Difference listings
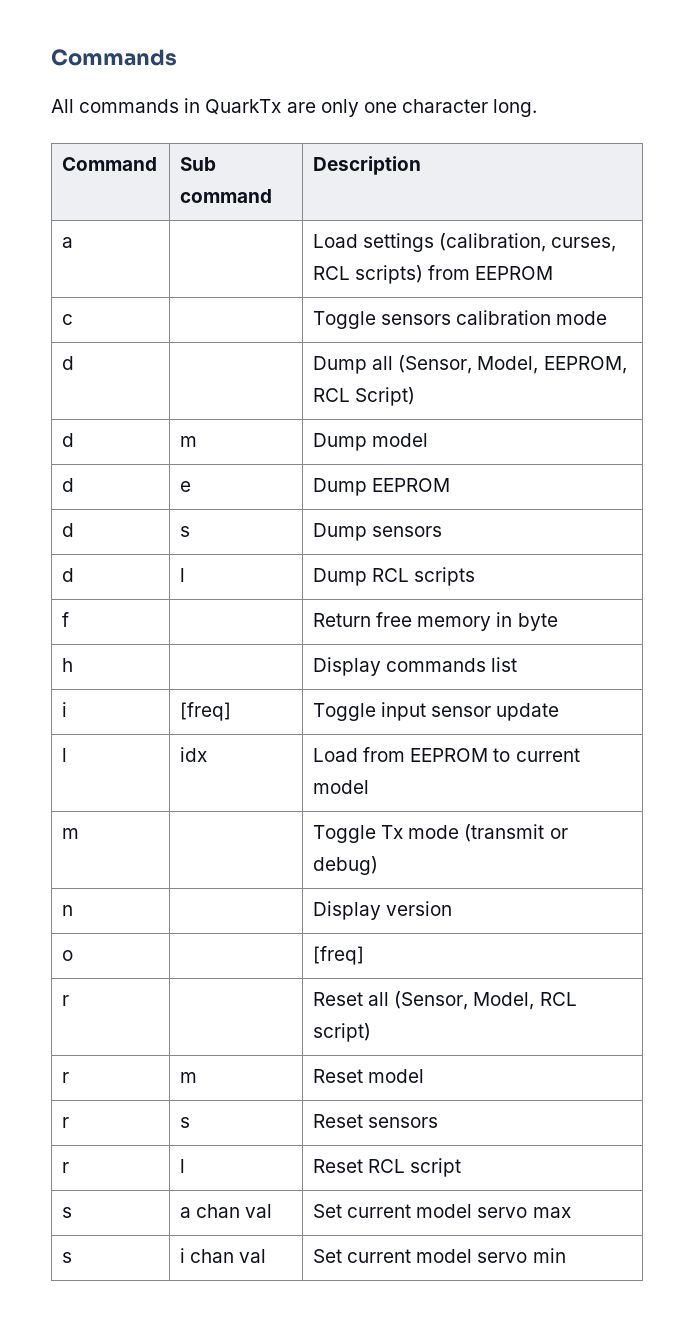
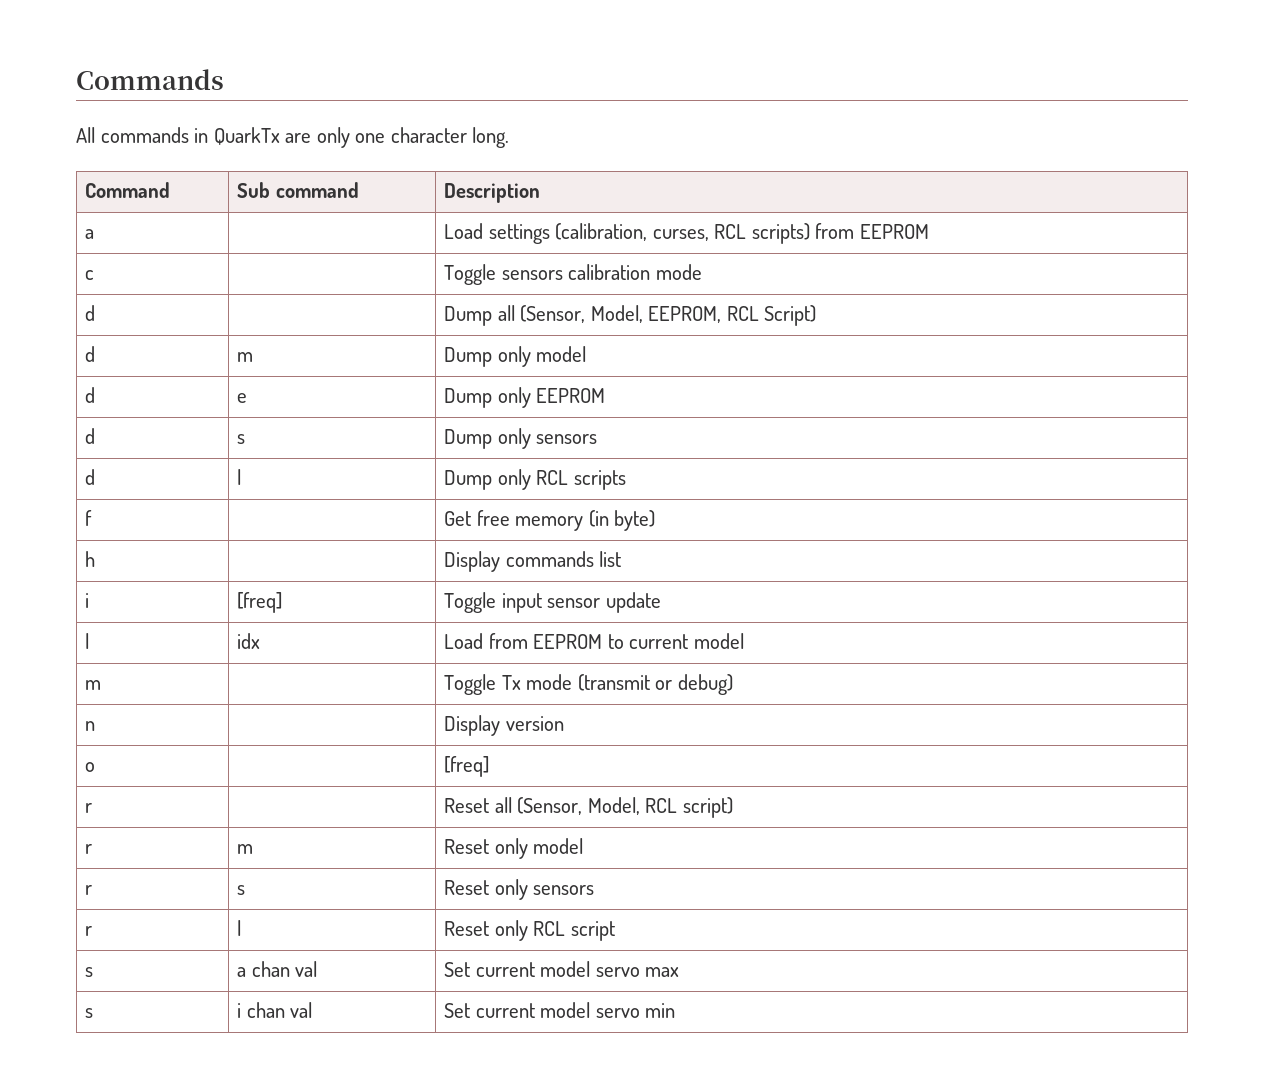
(368, 442) none -> [497,346,531,367] only
(368, 487) none -> [497,387,531,408] only
(368, 532) none -> [497,428,531,449] only
(368, 577) none -> [497,469,531,490] only
[313,613,372,627] Return -> [444,511,472,526] Get
[496,612,558,631] in byte -> [588,510,656,531] (in byte)
(364, 1076) none -> [494,838,528,859] only
(364, 1121) none -> [494,879,528,900] only
(364, 1166) none -> [494,920,528,941] only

* _YOUR ASSIGNMENT_
The answer must be the line containing "[313,613,372,627] Return ->" and every line after it through the last line of the records above, repeated exactly.

* _SOLUTION BELOW_
[313,613,372,627] Return -> [444,511,472,526] Get
[496,612,558,631] in byte -> [588,510,656,531] (in byte)
(364, 1076) none -> [494,838,528,859] only
(364, 1121) none -> [494,879,528,900] only
(364, 1166) none -> [494,920,528,941] only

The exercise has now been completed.